REPUBLIKA.CO.ID, Pada awal permulaan dari Dinasti Ming (1368-1644 M), Islam telah tumbuh di Cina selama 700 tahun. Sebelum masa ini, Muslim mempertahankan perbedaan—sebagai pihak asing di mana menunjukkan budaya, bahasa, dan tradisi yang berbeda dan tidak bisa terintegrasi secara penuh dengan masyarakan Han.
Namun di bawah Dinasti Ming, Muslim terintegrasi secara penuh pada masyarakat Han. Di antaranya, perubahan nama yang mulai menggunakan nama Islam kendati dalam bahasa Cina.
Kebanyakan Muslim yang menikahi perempuan Han mengikuti nama istrinya. Lainnya, menggunakan nama marga Cina seperti Mo, Mai, dan Mu yang diadposi para pemilik nama Muhammad, Mustafa, dan Masoud.
Yang tidak bisa menemukan nama yang mirip dengan nama aslinya menggunakan nama yang digabungkan seperti Ha untuk Hasan, Hu untuk Husein, dan Sai untuk Said.
Begitu juga dengan nama Islam, orang Cina menyebutnya, Yisilan Jiabao, yang berarti 'agama yang murni'. Masyarakat Tiongkok menyebut Makkah sebagai tempat kelahiran 'Buddha Ma-hia-wu' (Nabi Muhammad SAW).
Negeri Sejuta Pengetahuan
"Tuntutlah Ilmu sampai ke negeri Cina," begitu kata petuah Arab. Jauh sebelum ajaran Islam diturunkan Allah SWT, bangsa Cina memang telah mencapai peradaban yang amat tinggi. Kala itu, masyarakat Negeri Tirai Bambu sudah menguasai beragam khazanah kekayaan ilmu pengetahuan dan peradaban.
Dalam dunia perdagangan, penduduk Cina dikenal sebagai masyarakat yang sangat pandai. Karena itu, di beberapa negara di dunia, penduduk Cina turut meramaikan perekonomian sebuah negara.
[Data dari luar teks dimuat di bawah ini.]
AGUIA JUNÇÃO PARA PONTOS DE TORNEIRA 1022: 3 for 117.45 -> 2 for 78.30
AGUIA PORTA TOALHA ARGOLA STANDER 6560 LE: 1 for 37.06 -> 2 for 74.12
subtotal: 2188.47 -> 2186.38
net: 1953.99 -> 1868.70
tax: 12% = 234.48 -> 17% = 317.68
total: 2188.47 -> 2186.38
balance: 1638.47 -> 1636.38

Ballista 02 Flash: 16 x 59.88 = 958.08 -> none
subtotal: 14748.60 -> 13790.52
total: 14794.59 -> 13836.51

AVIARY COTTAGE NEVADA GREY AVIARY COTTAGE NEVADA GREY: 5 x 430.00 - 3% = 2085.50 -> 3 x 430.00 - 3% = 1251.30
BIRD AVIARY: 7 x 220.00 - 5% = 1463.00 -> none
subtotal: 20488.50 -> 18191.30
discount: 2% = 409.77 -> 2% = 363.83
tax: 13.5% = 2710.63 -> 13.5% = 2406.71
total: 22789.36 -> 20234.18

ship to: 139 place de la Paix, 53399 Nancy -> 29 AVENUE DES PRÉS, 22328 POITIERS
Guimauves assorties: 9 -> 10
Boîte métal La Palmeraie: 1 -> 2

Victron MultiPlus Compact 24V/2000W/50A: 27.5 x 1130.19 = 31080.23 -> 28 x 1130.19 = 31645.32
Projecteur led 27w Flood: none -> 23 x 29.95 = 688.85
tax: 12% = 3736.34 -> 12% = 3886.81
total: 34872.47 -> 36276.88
Dan Kota Guangzhou merupakan pusat perdagangan dan pelabuhan tertua di Cina.
Tak bisa dimungkiri bahwa umat Islam juga banyak menyerap ilmu pengetahuan serta peradaban dari negeri ini. Beberapa contohnya, antara lain ilmu ketabiban, kertas, serta bubuk mesiu. Kehebatan dan tingginya peradaban masyarakat Cina ternyata sudah terdengar di negeri Arab sebelum tahun 500 M.
Saat Dinasti Tang berkuasa, masyrakat Cina sudah mengenal uang kertas. Mereka melakukan peredaran atau pertukaran uang kertas bersama dengan kekaisaran Romawi dan Persia.
Dalam catatan William L Langer dalam Encyclopedia of World History edisi tahun 1956, ketika pusat pemerintahan dipegang oleh seorang Muslim, sirkulasi atau peredaran uang kertas berjalan dengan baik. Namun, saat pusat pemerintahan dipegang kelompok non-Muslim, terjadilah krisis moneter dan inflasi merajalela.